**Work to be completed**
Would you restate the entries below word for word, leaving out the images?

**Provided data**
-- Opening Marker --

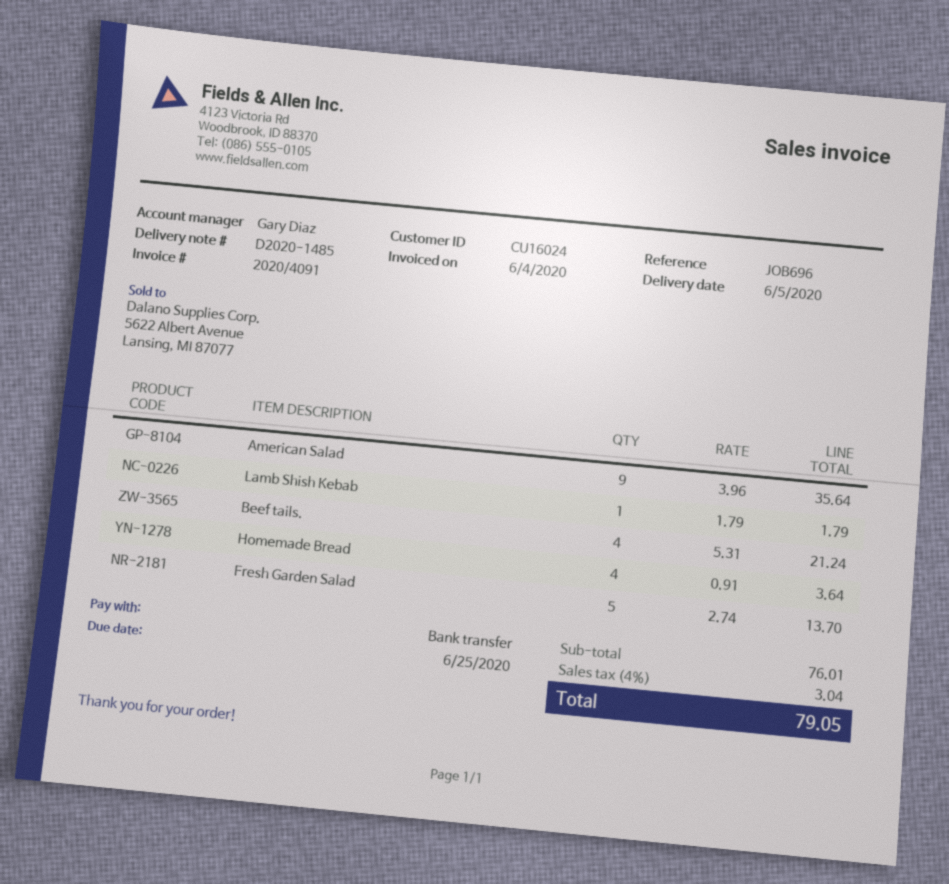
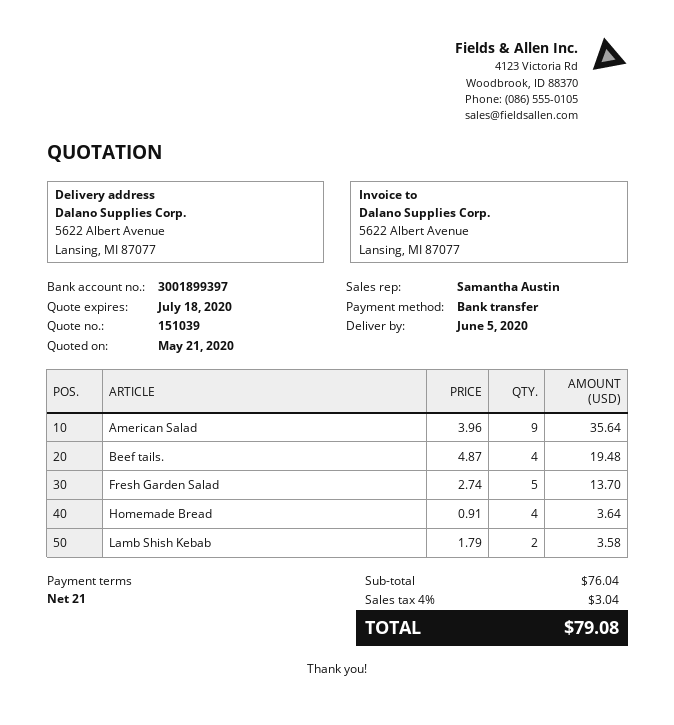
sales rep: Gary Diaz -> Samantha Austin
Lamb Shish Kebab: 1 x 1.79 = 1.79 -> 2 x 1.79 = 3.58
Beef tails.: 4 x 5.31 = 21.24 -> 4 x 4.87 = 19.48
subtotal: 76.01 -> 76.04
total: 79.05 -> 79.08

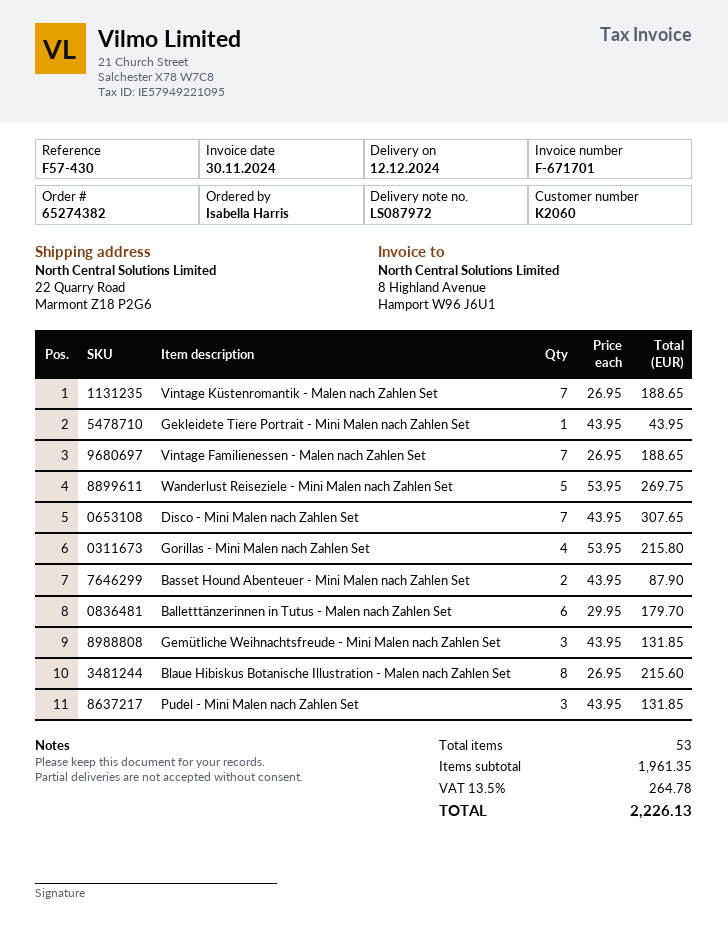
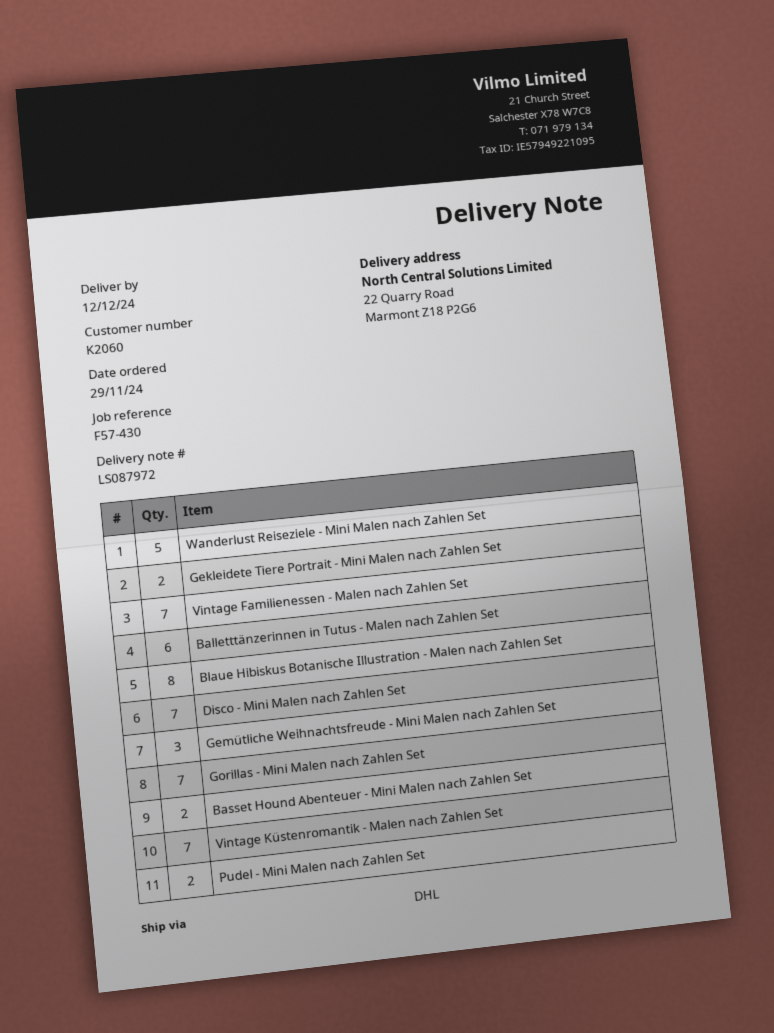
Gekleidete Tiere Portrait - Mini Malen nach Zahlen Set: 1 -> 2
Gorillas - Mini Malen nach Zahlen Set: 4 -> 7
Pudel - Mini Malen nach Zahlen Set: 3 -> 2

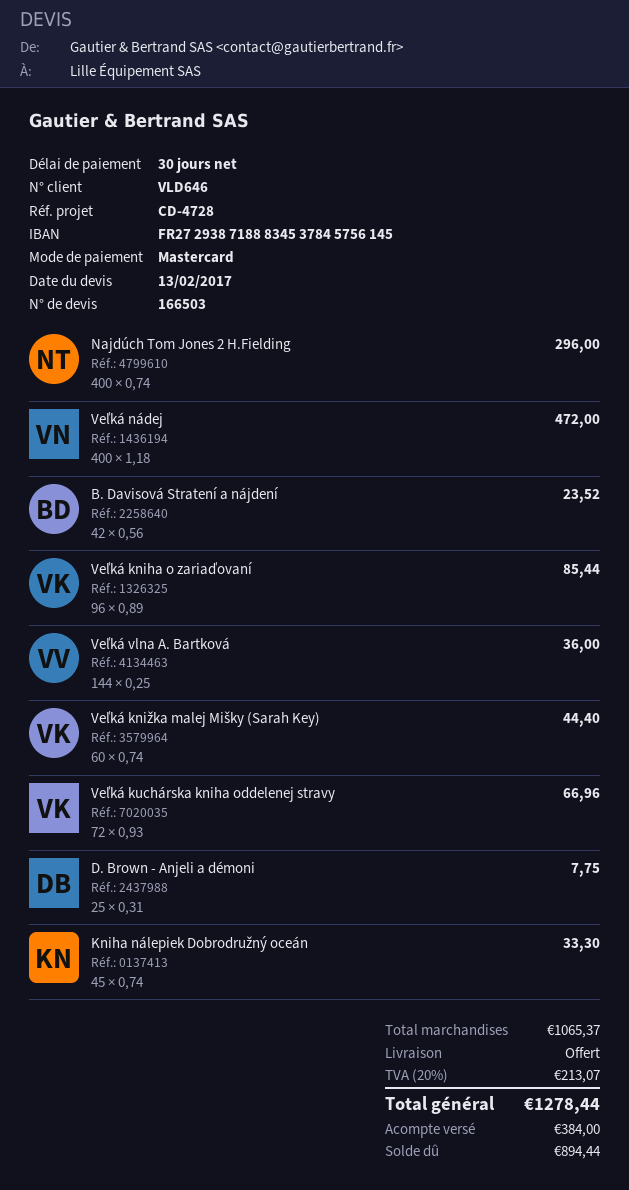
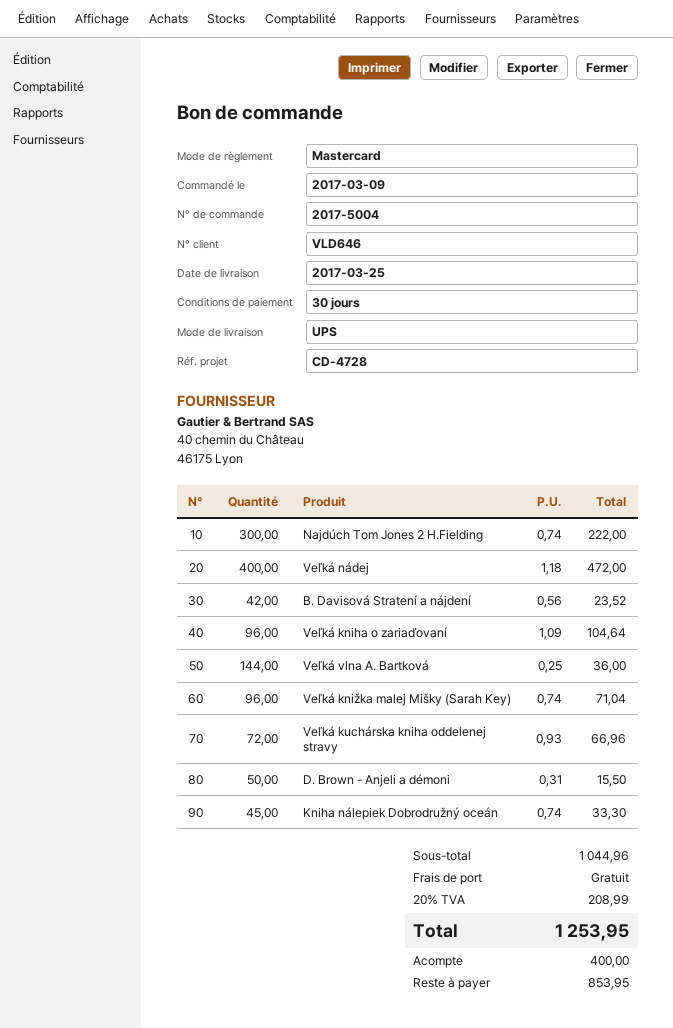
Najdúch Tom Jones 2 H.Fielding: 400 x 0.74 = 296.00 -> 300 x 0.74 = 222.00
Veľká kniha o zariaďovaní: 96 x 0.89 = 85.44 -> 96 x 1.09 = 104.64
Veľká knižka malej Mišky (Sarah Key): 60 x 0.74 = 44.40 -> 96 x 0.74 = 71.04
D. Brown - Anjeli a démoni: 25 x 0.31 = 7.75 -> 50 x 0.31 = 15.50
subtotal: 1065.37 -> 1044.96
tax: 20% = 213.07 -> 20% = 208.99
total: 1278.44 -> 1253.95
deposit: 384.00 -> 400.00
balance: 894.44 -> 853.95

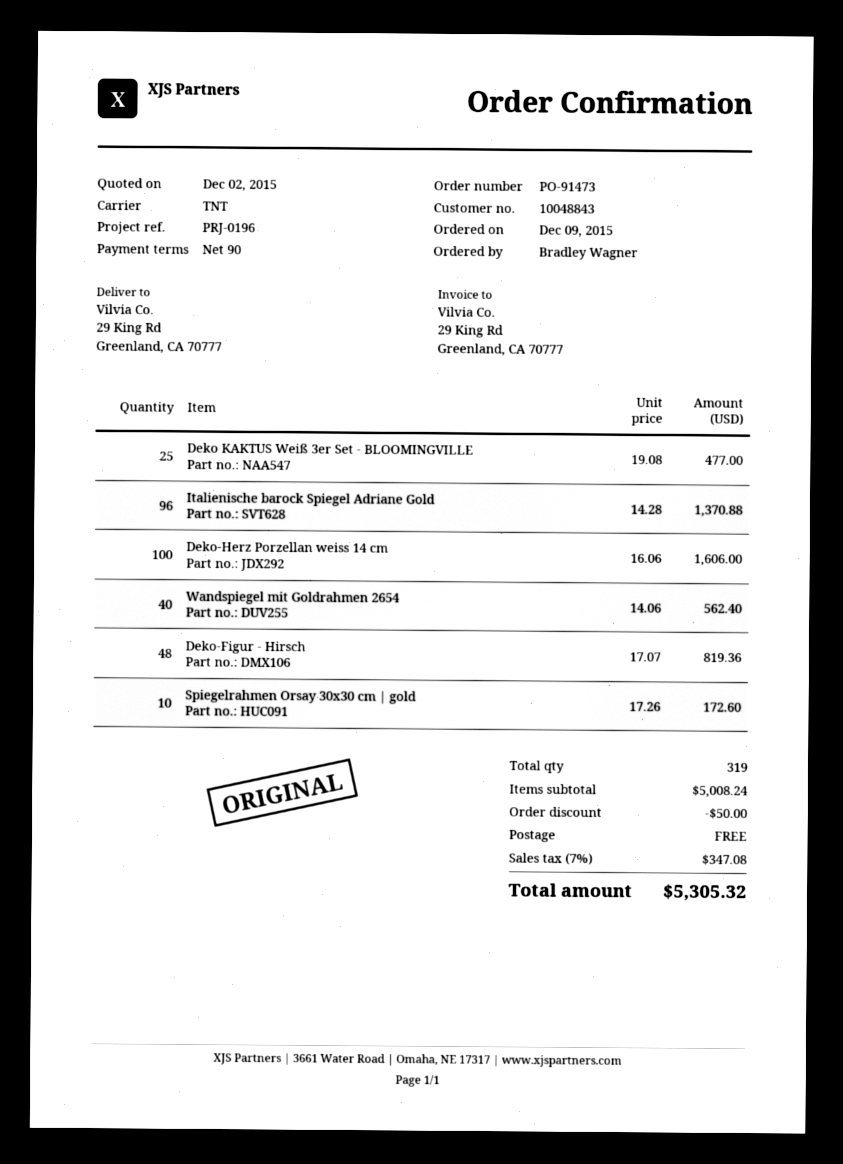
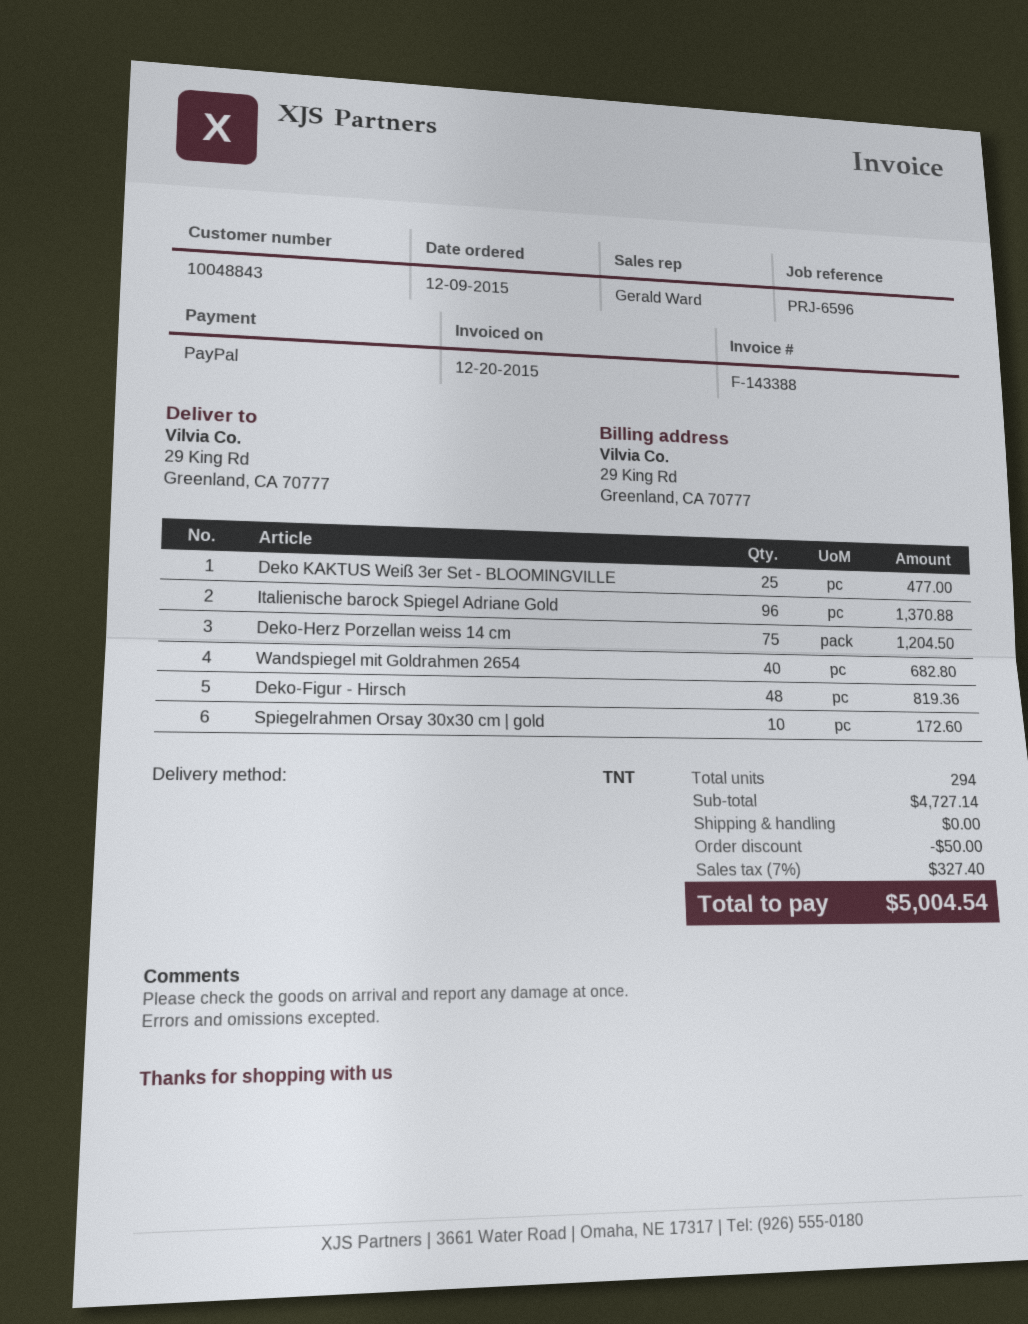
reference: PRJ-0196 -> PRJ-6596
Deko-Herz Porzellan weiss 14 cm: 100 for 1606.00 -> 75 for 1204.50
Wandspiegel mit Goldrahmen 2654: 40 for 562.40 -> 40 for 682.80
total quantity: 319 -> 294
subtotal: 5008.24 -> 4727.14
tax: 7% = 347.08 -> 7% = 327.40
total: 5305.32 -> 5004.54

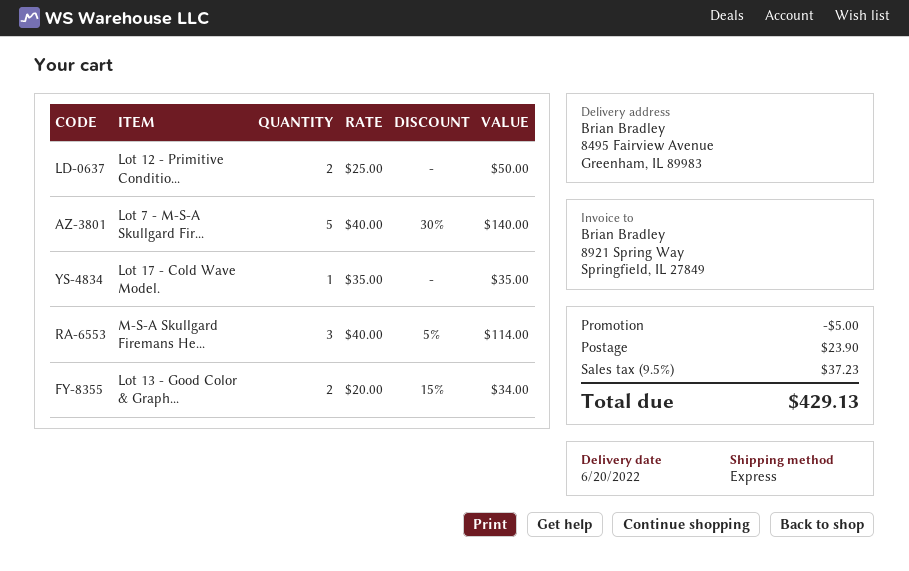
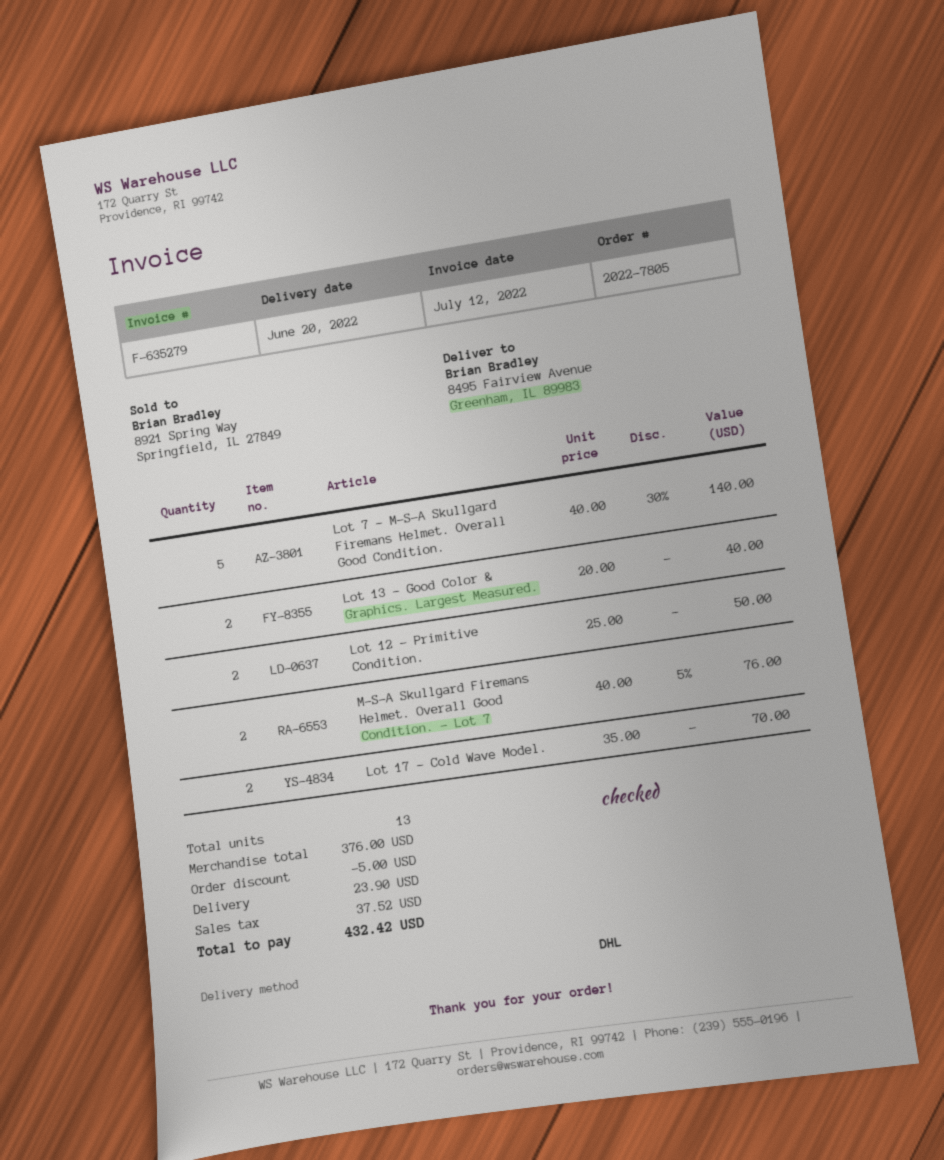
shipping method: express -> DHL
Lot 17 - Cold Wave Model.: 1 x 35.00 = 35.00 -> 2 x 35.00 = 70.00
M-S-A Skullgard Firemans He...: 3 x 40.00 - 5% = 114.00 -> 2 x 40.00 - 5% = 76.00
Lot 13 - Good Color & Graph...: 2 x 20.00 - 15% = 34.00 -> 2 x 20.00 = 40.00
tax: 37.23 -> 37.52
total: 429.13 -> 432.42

-- Closing Marker --

**Completed task**
sales rep: Gary Diaz -> Samantha Austin
Lamb Shish Kebab: 1 x 1.79 = 1.79 -> 2 x 1.79 = 3.58
Beef tails.: 4 x 5.31 = 21.24 -> 4 x 4.87 = 19.48
subtotal: 76.01 -> 76.04
total: 79.05 -> 79.08

Gekleidete Tiere Portrait - Mini Malen nach Zahlen Set: 1 -> 2
Gorillas - Mini Malen nach Zahlen Set: 4 -> 7
Pudel - Mini Malen nach Zahlen Set: 3 -> 2

Najdúch Tom Jones 2 H.Fielding: 400 x 0.74 = 296.00 -> 300 x 0.74 = 222.00
Veľká kniha o zariaďovaní: 96 x 0.89 = 85.44 -> 96 x 1.09 = 104.64
Veľká knižka malej Mišky (Sarah Key): 60 x 0.74 = 44.40 -> 96 x 0.74 = 71.04
D. Brown - Anjeli a démoni: 25 x 0.31 = 7.75 -> 50 x 0.31 = 15.50
subtotal: 1065.37 -> 1044.96
tax: 20% = 213.07 -> 20% = 208.99
total: 1278.44 -> 1253.95
deposit: 384.00 -> 400.00
balance: 894.44 -> 853.95

reference: PRJ-0196 -> PRJ-6596
Deko-Herz Porzellan weiss 14 cm: 100 for 1606.00 -> 75 for 1204.50
Wandspiegel mit Goldrahmen 2654: 40 for 562.40 -> 40 for 682.80
total quantity: 319 -> 294
subtotal: 5008.24 -> 4727.14
tax: 7% = 347.08 -> 7% = 327.40
total: 5305.32 -> 5004.54

shipping method: express -> DHL
Lot 17 - Cold Wave Model.: 1 x 35.00 = 35.00 -> 2 x 35.00 = 70.00
M-S-A Skullgard Firemans He...: 3 x 40.00 - 5% = 114.00 -> 2 x 40.00 - 5% = 76.00
Lot 13 - Good Color & Graph...: 2 x 20.00 - 15% = 34.00 -> 2 x 20.00 = 40.00
tax: 37.23 -> 37.52
total: 429.13 -> 432.42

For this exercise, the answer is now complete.